Daughter of the Asopos river and the nymph Metope

In Greek mythology and religion, Corcyra (/kɔrˈsaɪərə/) or Korkyra (/kɔrˈkaɪərə/; Κόρκυρα) is the naiad daughter of the river-god Asopos and the nymph Metope, herself the daughter of the river-god Ladon. She is the personification and tutelary goddess of the ancient Greek city and island of Korkyra, now better known as Corfu.

== Family ==
Korykra was the sister of Pelasgus (Pelagon), Ismenus, Chalcis, Cleone, Salamis, Sinope, Aegina, Peirene, Thebe, Tanagra, Thespia, Asopis, Ornea, Harpina, Antiope, Nemea and Plataea (Oeroe).

== Mythology ==
According to myth, Poseidon fell in love with the beautiful nymph Korkyra, kidnapped her and brought her to a hitherto unnamed island (Scheria) and offered her name to the place: Korkyra or the now-modern Kerkyra (known in English as Corfu, a name that is unrelated by origin).
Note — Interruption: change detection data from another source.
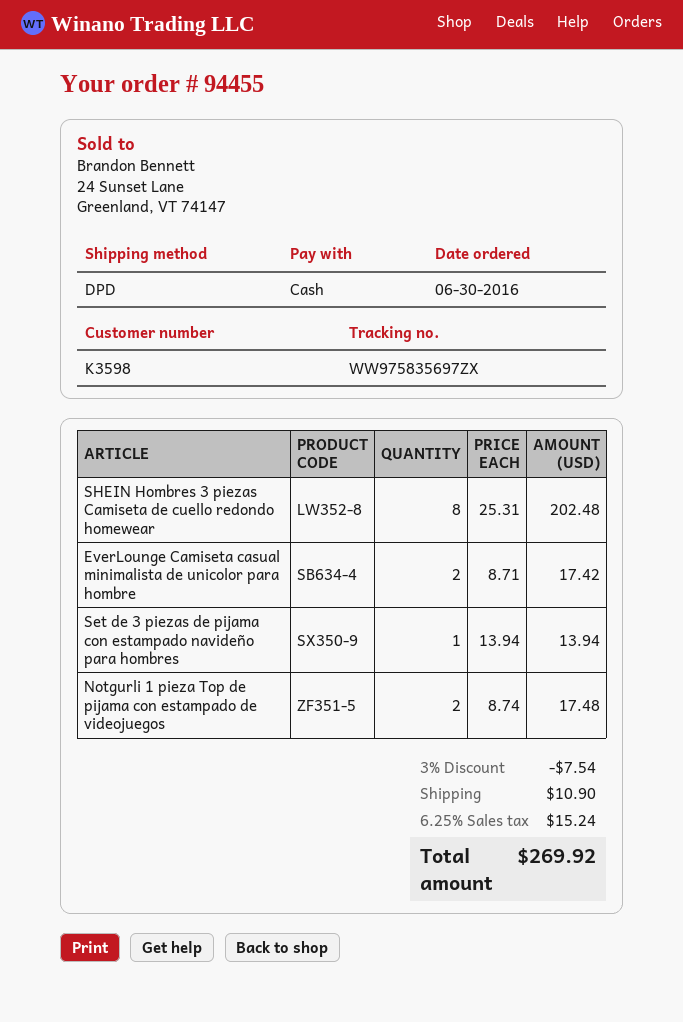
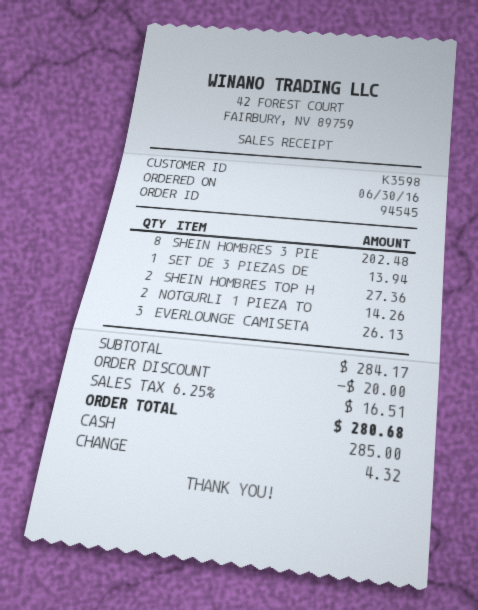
order number: 94455 -> 94545
EverLounge Camiseta casual minimalista de unicolor para hombre: 2 for 17.42 -> 3 for 26.13
Notgurli 1 pieza Top de pijama con estampado de videojuegos: 2 for 17.48 -> 2 for 14.26
SHEIN HOMBRES TOP H: none -> 2 for 27.36
discount: 7.54 -> 20.00
shipping: 10.90 -> none
tax: 6.25% = 15.24 -> 6.25% = 16.51
total: 269.92 -> 280.68

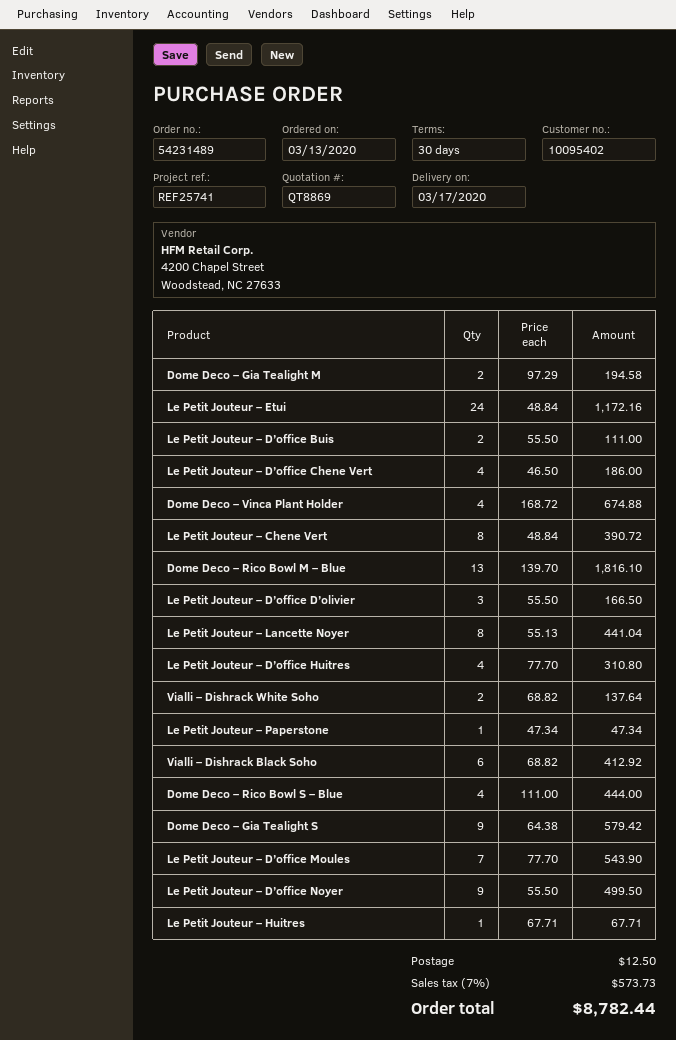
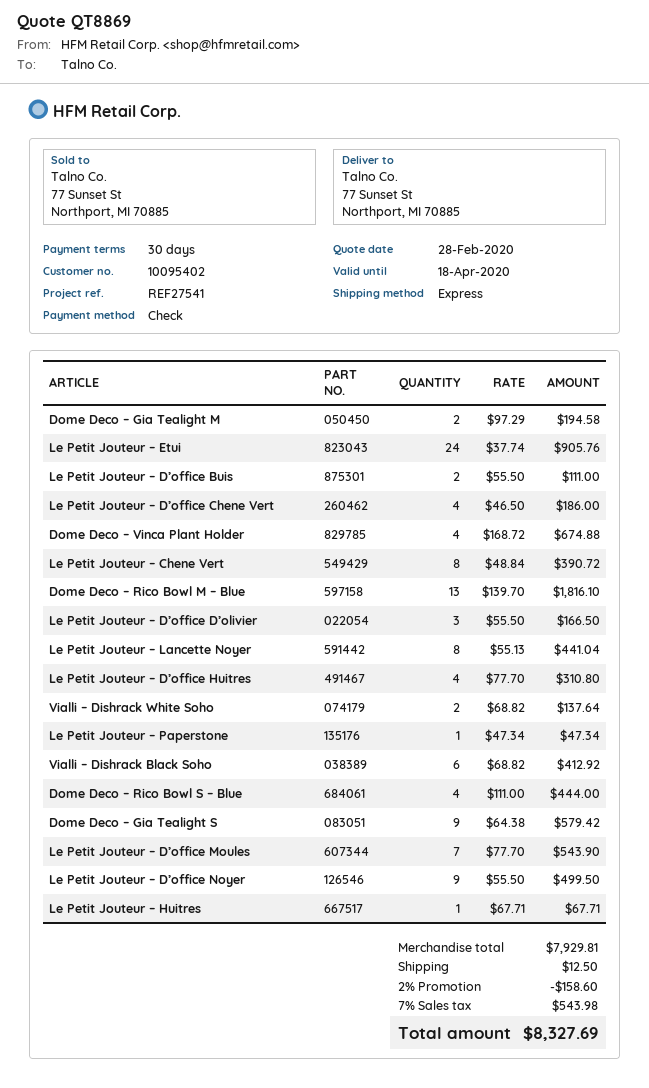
reference: REF25741 -> REF27541
Le Petit Jouteur – Etui: 24 x 48.84 = 1172.16 -> 24 x 37.74 = 905.76
discount: none -> 2% = 158.60
tax: 7% = 573.73 -> 7% = 543.98
total: 8782.44 -> 8327.69

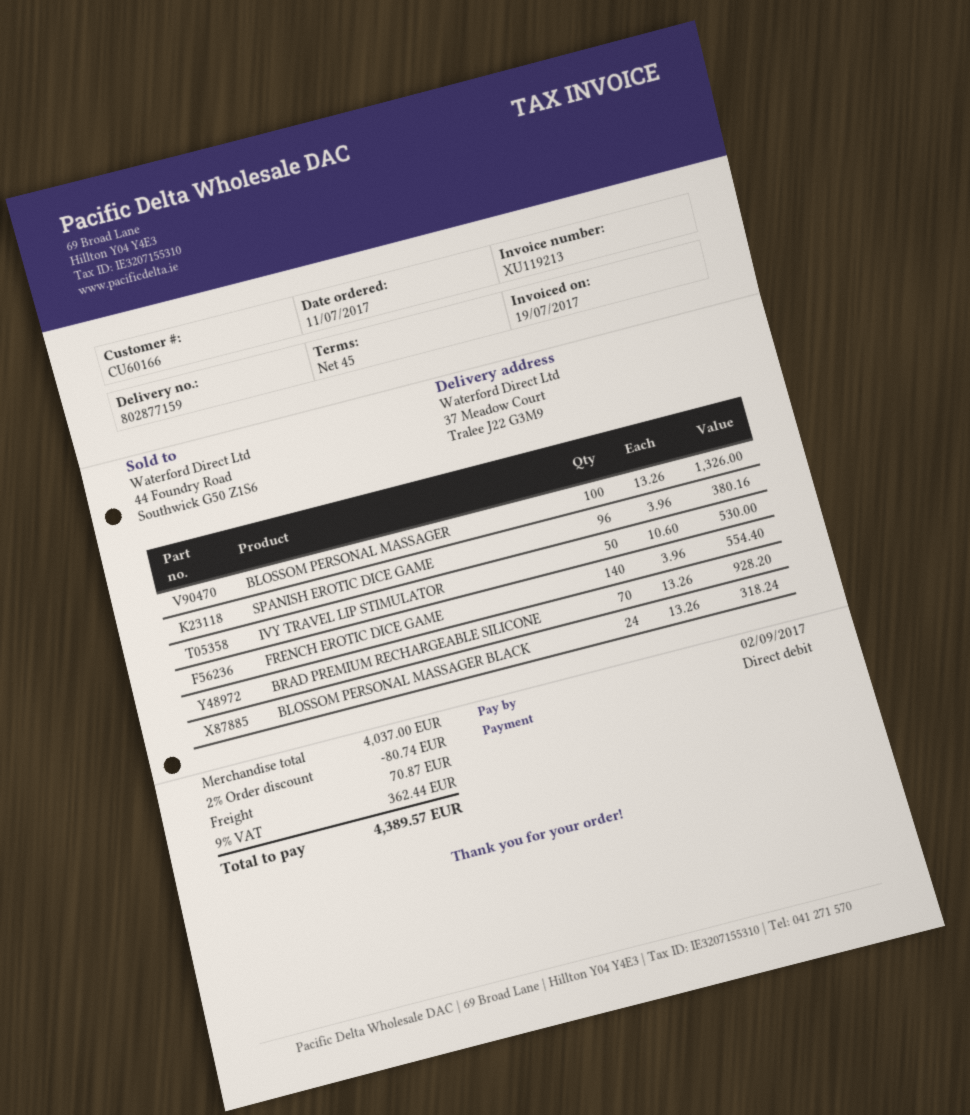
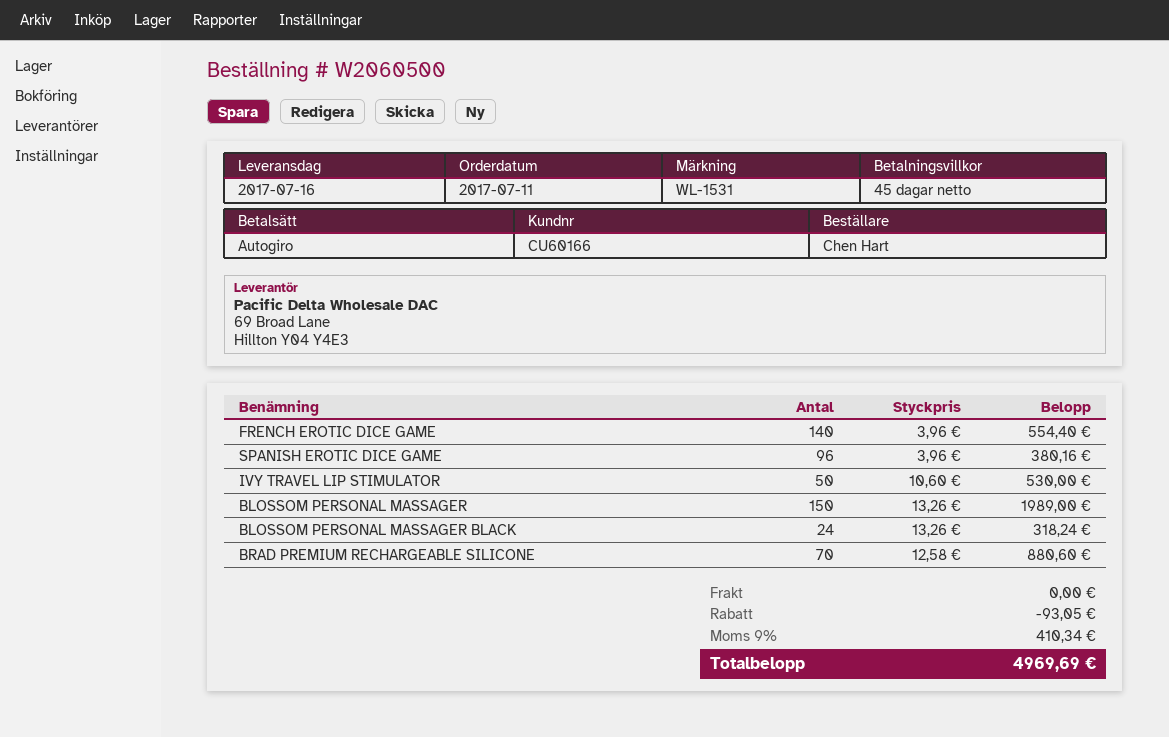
BLOSSOM PERSONAL MASSAGER: 100 x 13.26 = 1326.00 -> 150 x 13.26 = 1989.00
BRAD PREMIUM RECHARGEABLE SILICONE: 70 x 13.26 = 928.20 -> 70 x 12.58 = 880.60
discount: 80.74 -> 93.05
shipping: 70.87 -> 0.00
tax: 9% = 362.44 -> 9% = 410.34
total: 4389.57 -> 4969.69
"Next after them they came to Corcyra, where Poseidon settled the daughter of Asopus, fair-haired Corcyra, far from the land of Phlious, whence he had carried her off through love; and sailors beholding it from the sea, all black with its sombre woods, call it Corcyra the Black."

Together they had a child Phaeax after whom the inhabitants of the island, Phaiakes, were named; their name was later transliterated in Latinate orthography to Phaeacians.